Situé sur la rue Ontario, juste de biais avec le Lion d’Or, le Road kill café est une véritable terre d’accueil pour la faune hétéroclite de l’Est de Montréal : un univers LGBTQ qui trouve ici ses racines dans le bestiaire des figures mythiques de la mythologie canadienne et des Premiers Peuples. Sylvain Rivard nous ouvre les portes de ce qu’il qualifie lui-même de « mouroir à bibittes oubliées ».
L’expression n’est pas innocente puisque chaque centimètre carré de l’établissement est peuplé d’écorchés vifs qui y ont établi leurs pénates et qui viennent y noyer leurs misères. On serait porté à ne jeter qu’un coup d’œil distrait à ces épaves, mais ce serait au détriment des histoires troublantes qu’elles renferment.
Puisant à même les grands mythes fondateurs, toutes origines confondues, l’auteur en affirme adroitement le côté intemporel puisque chacune des histoires, bien que moderne chez ses protagonistes, n’est en fait qu’une éternelle relecture des figures emblématiques du passé. Feux-follets, Manitou, Ti-Jean, Kateri et Thunderbird sont donc à la table d’honneur.
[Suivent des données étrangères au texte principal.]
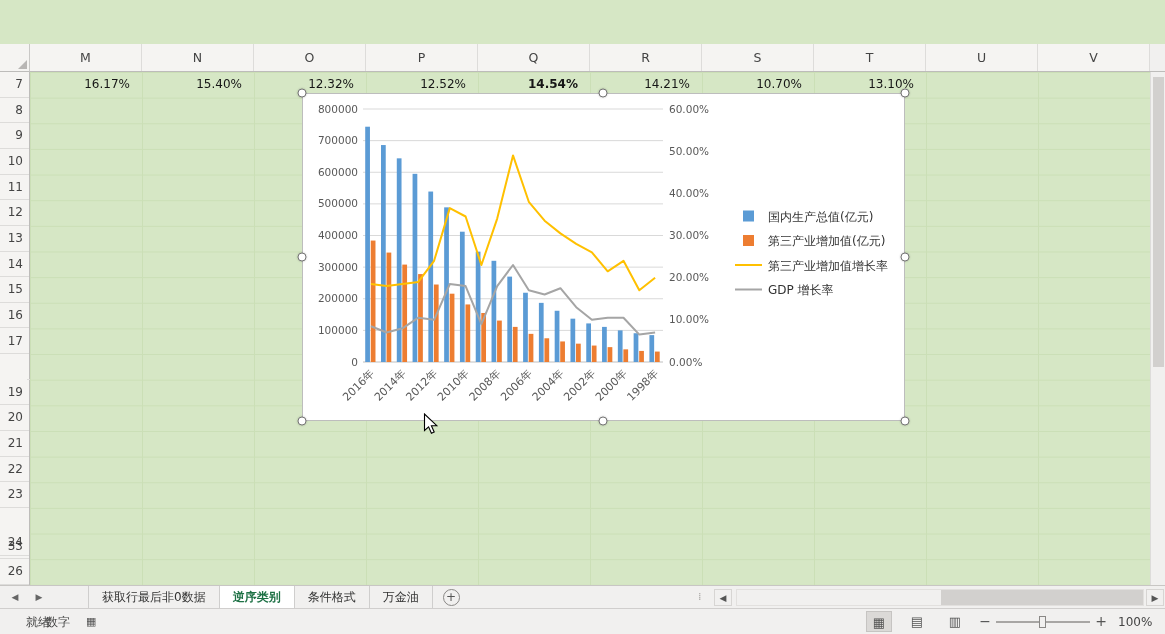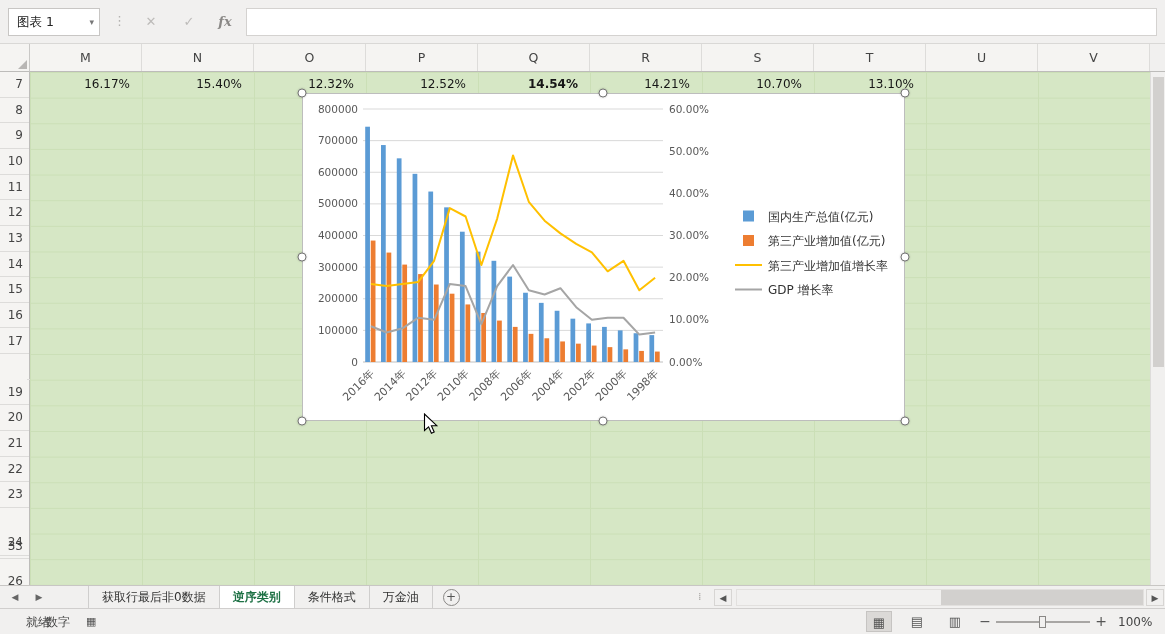"图表 1" div.formula-row { html: <div> <div> <span>图表 1</span> <span>▾</span> </div> <div>⋮</div> <div>✕</div> <div>✓</div> <div>fx</div> <div></div> </div> -> none }
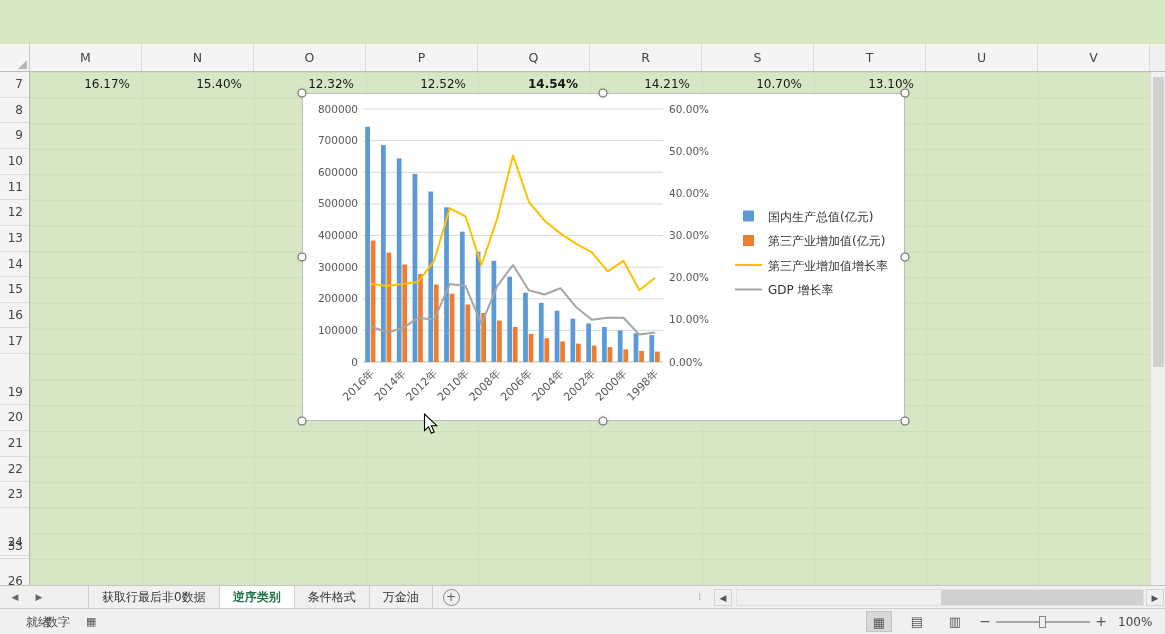"26" div.row-h { top: 497px -> 487px }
La palme revient cependant à « La monstresse cannibale », une réinterprétation du mythe du Wendigo qui laisse une impression puissante et indélébile.
L’écriture de Sylvain Rivard traduit avec force la richesse de son imaginaire par l’intermédiaire de descriptions percutantes et exaltées. Chaque personnage est détaillé avec grand soin, que ce soit dans le délabrement du corps ou de l’âme. L’ouvrage s’accompagne par ailleurs de 17 dessins, par lesquels l’auteur incarne avec éloquence le visage de ces expatriés de la vie.
INFOS | Road kill café / Sylvain Rivard. Montréal : Éditions Somme toute, 2022, 80 p.